Theater lovers coming and going from live events enjoy the fare at the Straz Center’s homebrewed coffeehouse, SteamHeat, tucked beside the Shimberg Playhouse along the red brick walkway to Carol Morsani Hall.
But how many patrons under the age of 66 understand the origin of the shop’s name, or know the Broadway legends that inspired it?
In recognition of International Coffee Day on Oct. 1, launched in Milan, Italy in 2015 to promote fair trade coffee and raise awareness of the plight of coffee growers, we celebrate The Straz coffee shop that supplies multiple jolts of caffeine daily.
“Steam Heat” was the breakout number from the hit musical The Pajama Game, the songs for which were composed by Richard Adler and Jerry Ross. As a team, Adler and Ross shared the hat trick of landing a hit musical on Broadway in three consecutive years: 1953 (John Murray Anderson’s Almanac), 1954 (The Pajama Game) and 1955 (Damn Yankees). Ross died at 29 of a rare lung ailment the year Damn Yankees premiered. Adler never scored another hit show.
But in stage lore, it is not so much the songwriters for whom “Steam Heat” is remembered, but the choreographer of the number in its Broadway (and later, film) incarnations. For it was with “Steam Heat” that Bob Fosse debuted his trademark dance style: hips forward, spine curled, arms back and down, jazz hands on soft wrists and pulsing, sensual steps.
“It was the first time introducing Bob’s signature dance moves,” says Kelly King, head contemporary/jazz dance instructor at the Patel Conservatory. King should know. A former Broadway dancer and Radio City Rockettes dance captain, King collaborated with both Fosse’s ex-wife, storied Broadway star Gwen Verdon, and later Fosse paramour, dancer, choreographer and friend of the Patel, Ann Reinking. Both frequent Fosse stars (Verdon was the original Roxie Hart in Fosse’s Chicago, Reinking was the revival Roxie), Verdon died in 2000, Reinking last year.
“Ann was my mentor, and I ended up working with her through my mid to late twenties,” King recalls. “She is the reason I met Gwen and was able to do some different pre-productions with her.” Among King’s collaborations with Reinking was Fosse, a stage retrospective on Fosse’s choreography conceived by Reinking and others after Fosse’s 1987 death.
“Broadway was introduced to Bob Fosse’s genius for the first time in 1954 with his choreography for ‘Steam Heat,’” says Philip Neal, Patel Conservatory dance department chair. “Its ingenious moves were rather minimal, but Fosse’s signature style was apparent.” Some of that minimalism may have been a practical choice—rumor has it that lead dancer Carol Haney was ill at the time, and Fosse gave her moves that were equal parts unconventional and untaxing.

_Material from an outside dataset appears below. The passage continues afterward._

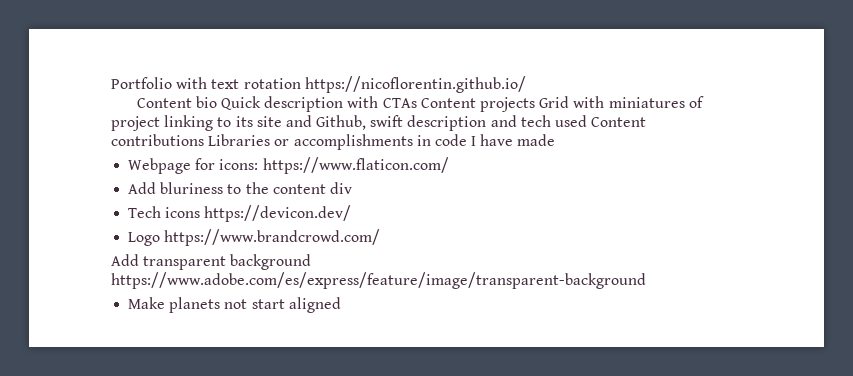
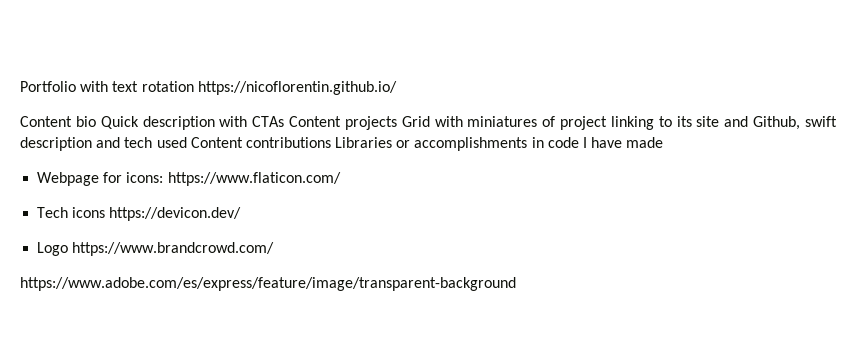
- Add bluriness to the content div
- Add transparent background https://www.adobe.com/es/express/feature/image/transparent-background
- Make planets not start aligned
+ https://www.adobe.com/es/express/feature/image/transparent-background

As happens in all the best showbiz legends, “Steam Heat” nearly never was. According to Sam Wasson’s biography Fosse (Mariner Books, 2014), during pre-tryout rehearsals, Pajama Game co-director (with Jerome Robbins) George Abbott was unhappy with a ballet Fosse was developing for a union meeting scene that opened the second act. Abbott asked for “something small” to replace the ballet, which suited minimalist Fosse down to the ground. But Fosse had no song to match the concept.
Fosse asked Adler if he had another song in his pocket. After some prodding, Adler reluctantly offered up “Steam Heat,” a novelty number he had composed as a mere exercise, and then quickly forgotten. The song’s percussive clangs and bangs and sibilant hisses thrilled Fosse, presenting him with just the right rhythm and texture to debut in his choreography the revolutionary dance style he had developed as a dancer.
At Pajama Game’s out-of-town tryout in New Haven, “Steam Heat” received a thunderous standing ovation. So Abbott cut the number. The lengthy applause break was slowing down the show. Following passionate pleas from Fosse and Robbins, Abbott restored the number by the show’s Boston tryout. “Steam Heat” has since acquired the patina of a “Broadway standard,” one recorded by Doris Day, Patti Page, Ella Fitzgerald and many others.
Fosseverse insider King says there’s more to Fosse’s style than mere brilliant invention. Just as the Beatles birthed a fresh musical style partly by trying, and failing, to ape American Blues, Fosse designed his style partly as a workaround for his own limitations.
“A little-known fact about Bob’s style and why it became so iconic over the years is that Bob wanted to be a ballet dancer very badly, but had no turnout,” the rotation of the legs at the hips that turns feet and knees outward, an essential ability for classical dance. “He kept getting turned down by ballet companies, so he then decided to create this style in which everything is the opposite of ballet, and pigeon-toed!”
On the way to your next Straz show, stop into SteamHeat, and raise a cup to Fosse, Adler, Abbott and King. And be sure to point your toes inward as you sip.